Según relató, durante varias semanas no pudo regresar al local debido a un cuadro de ansiedad que afectó su vida cotidiana. Los problemas para dormir y el temor permanente a sufrir un nuevo episodio de inseguridad marcaron los meses posteriores al intento de robo.

"Cualquier ruido pensaba que era un robo", resumió al describir el estado en el que quedó tras el episodio.
La situación se vio agravada por la caída del consumo y el aumento de las deudas. Aakeson explicó que el emprendimiento había sido pensado como una alternativa para complementar los ingresos familiares y que para ponerlo en marcha había invertido sus ahorros y gran parte de sus esfuerzos.
Un golpe detrás de otro
Mientras intentaba recuperarse del impacto que le produjo el asalto, recibió otra noticia que complicó aún más el panorama: fue despedido de la fábrica cordobesa donde trabajaba desde hacía seis años.

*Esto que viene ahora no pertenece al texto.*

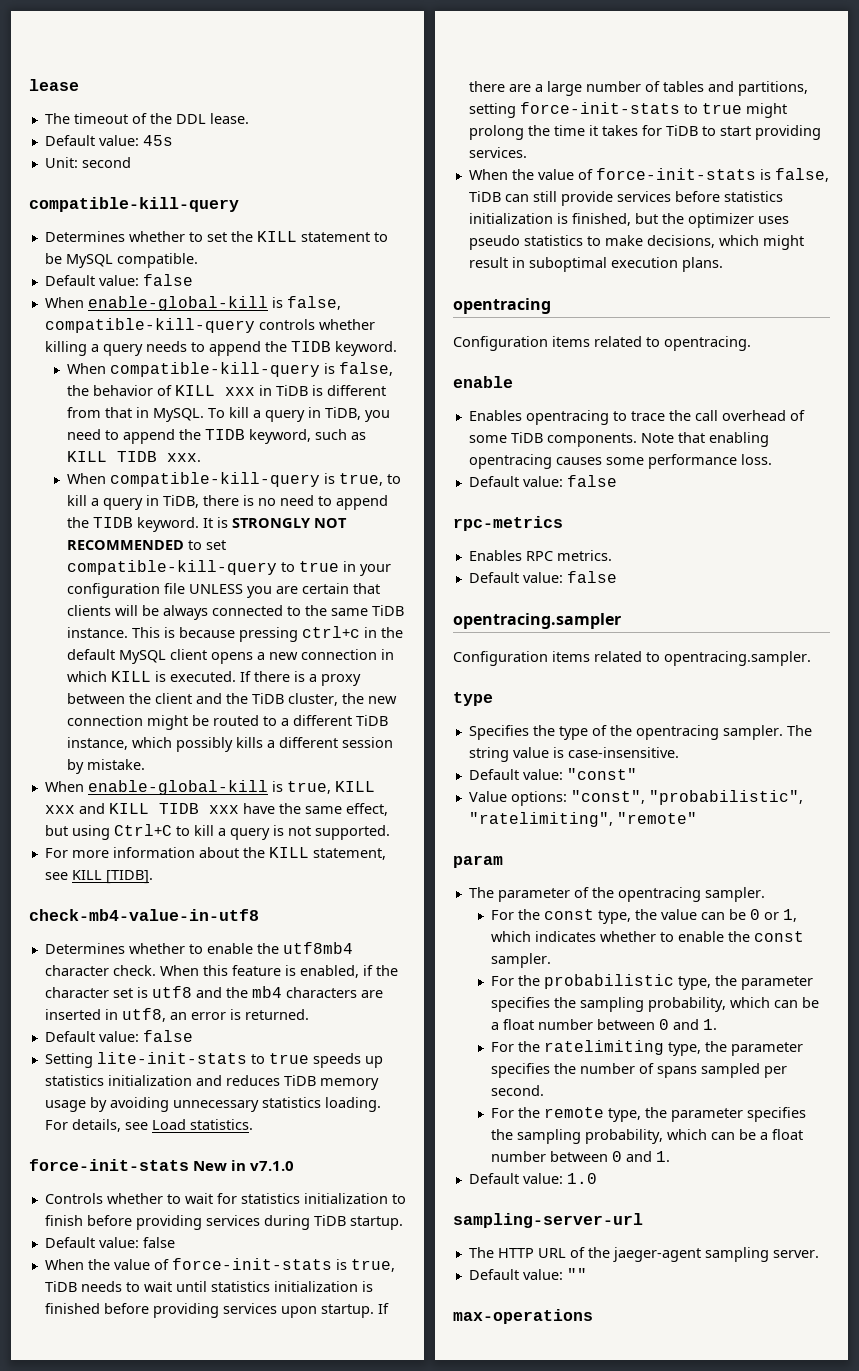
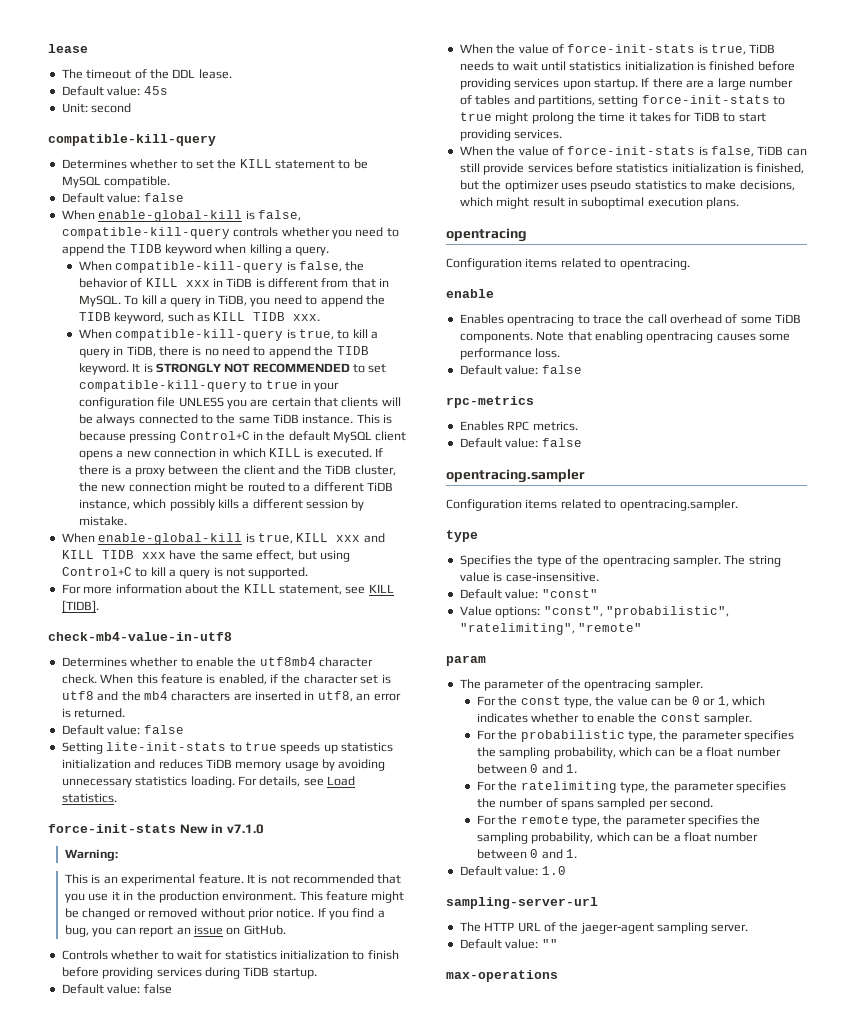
- When enable-global-kill is false, compatible-kill-query controls whether killing a query needs to append the TIDB keyword.
+ When enable-global-kill is false, compatible-kill-query controls whether you need to append the TIDB keyword when killing a query.
- This is because pressing ctrl+c in the default MySQL client opens a new connection in which KILL is executed.
+ This is because pressing Control+C in the default MySQL client opens a new connection in which KILL is executed.
- When enable-global-kill is true, KILL xxx and KILL TIDB xxx have the same effect, but using Ctrl+C to kill a query is not supported.
+ When enable-global-kill is true, KILL xxx and KILL TIDB xxx have the same effect, but using Control+C to kill a query is not supported.
+ Warning:
+ This is an experimental feature. It is not recommended that you use it in the production environment. This feature might be changed or removed without prior notice. If you find a bug, you can report an issue on GitHub.

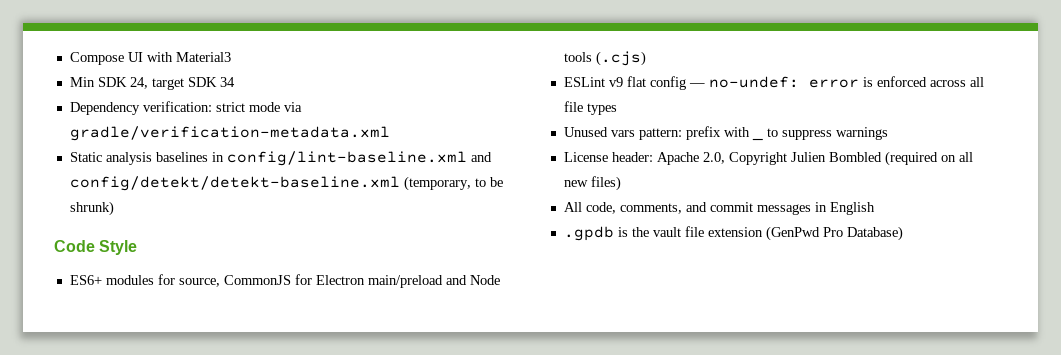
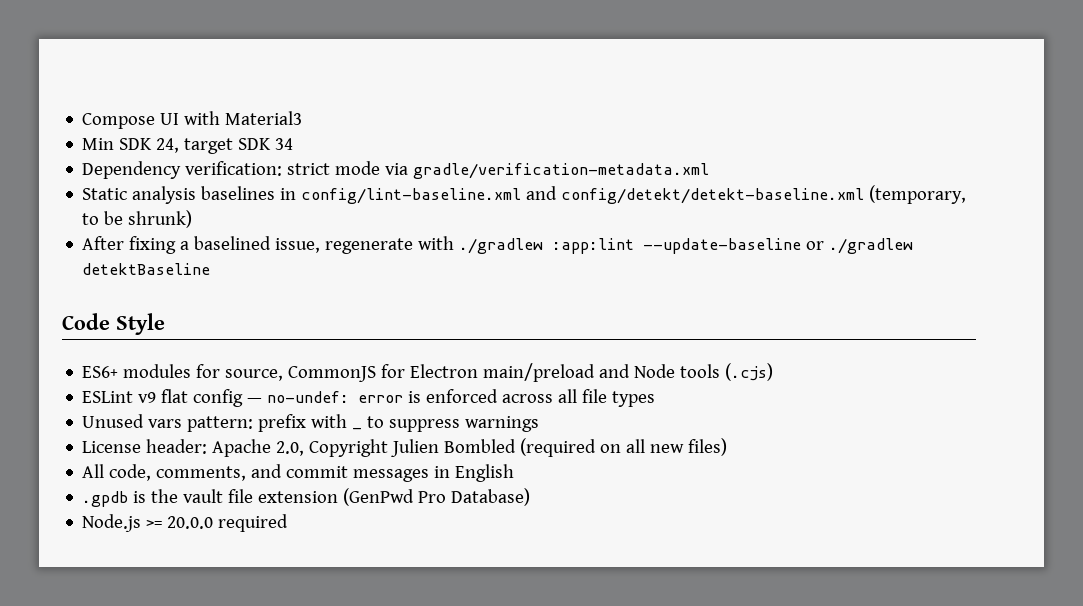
+ After fixing a baselined issue, regenerate with ./gradlew :app:lint --update-baseline or ./gradlew detektBaseline
+ Node.js >= 20.0.0 required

La desvinculación se produjo mientras se encontraba de licencia por las consecuencias derivadas del hecho de inseguridad. El comerciante aseguró que esperaba una actitud diferente por parte de la empresa, especialmente teniendo en cuenta la situación que estaba atravesando.
"Esperaba un poco más de humanidad", expresó.
A ese escenario se sumó un problema de salud en su entorno familiar. Según contó, a su esposa le detectaron un nódulo en la glándula tiroidea, situación que obligó a realizar estudios médicos y generó una nueva preocupación en un momento especialmente delicado. La pérdida del empleo también puso en riesgo la continuidad de la cobertura de la obra social.
Sostener el emprendimiento
Frente a este contexto, Aakeson señaló que recibió acompañamiento de vecinos, clientes y algunos sectores de la comunidad. También señaló que, tras el hecho, mantuvo contacto con el secretario de Seguridad Ciudadana de Alta Gracia, Agustín Saieg, quien mantuvo contacto con la familia después del hecho.
Actualmente se encuentran realizando gestiones para acceder a una línea de crédito que les permita afrontar gastos y sostener el funcionamiento del comercio mientras buscan recuperar estabilidad económica.
"La idea no es que nadie nos regale nada. Queremos una herramienta para poder seguir trabajando y salir adelante", afirmó.
Por el momento, las gestiones continúan y todavía no existe una definición concreta sobre la posibilidad de acceder a ese financiamiento.
La situación judicial
Otro de los aspectos que preocupaban a la familia eran los gastos derivados de la asistencia legal. Sin embargo, Aakeson destacó el acompañamiento recibido por parte de los abogados Oscar Zárate y Andrés Peladino, quienes decidieron reducir significativamente sus honorarios luego de conocer la situación económica que atravesaba.
El comerciante agradeció públicamente el gesto y señaló que esa decisión permitió aliviar parte de la carga financiera que implicaba afrontar el proceso judicial.
Respecto de la causa, aseguró que continúa siendo considerado víctima dentro de la investigación y que no enfrenta imputaciones por haber repelido el ataque.
"Mi situación legal está en calidad de víctima. No tengo ninguna causa ni quedé imputado de nada", sostuvo.
El hombre que ingresó al comercio durante la madrugada del 22 de marzo permanece detenido e imputado por robo calificado en grado de tentativa. Tras resultar herido durante el episodio, permaneció internado durante varias semanas antes de ser trasladado al penal de Bouwer.
Seguir adelante
A pesar de las dificultades, Aakeson asegura que no piensa abandonar el proyecto que inició junto a su familia. Con tres hijos pequeños y un negocio que aún intenta sostener, asegura que la única alternativa es seguir adelante.
"No me puedo rendir", afirmó.
Mientras busca recuperarse económica y emocionalmente, el comerciante mantiene abiertas las puertas de su kiosco de manera parcial, con la expectativa de poder retomar la actividad plena cuando las condiciones se lo permitan.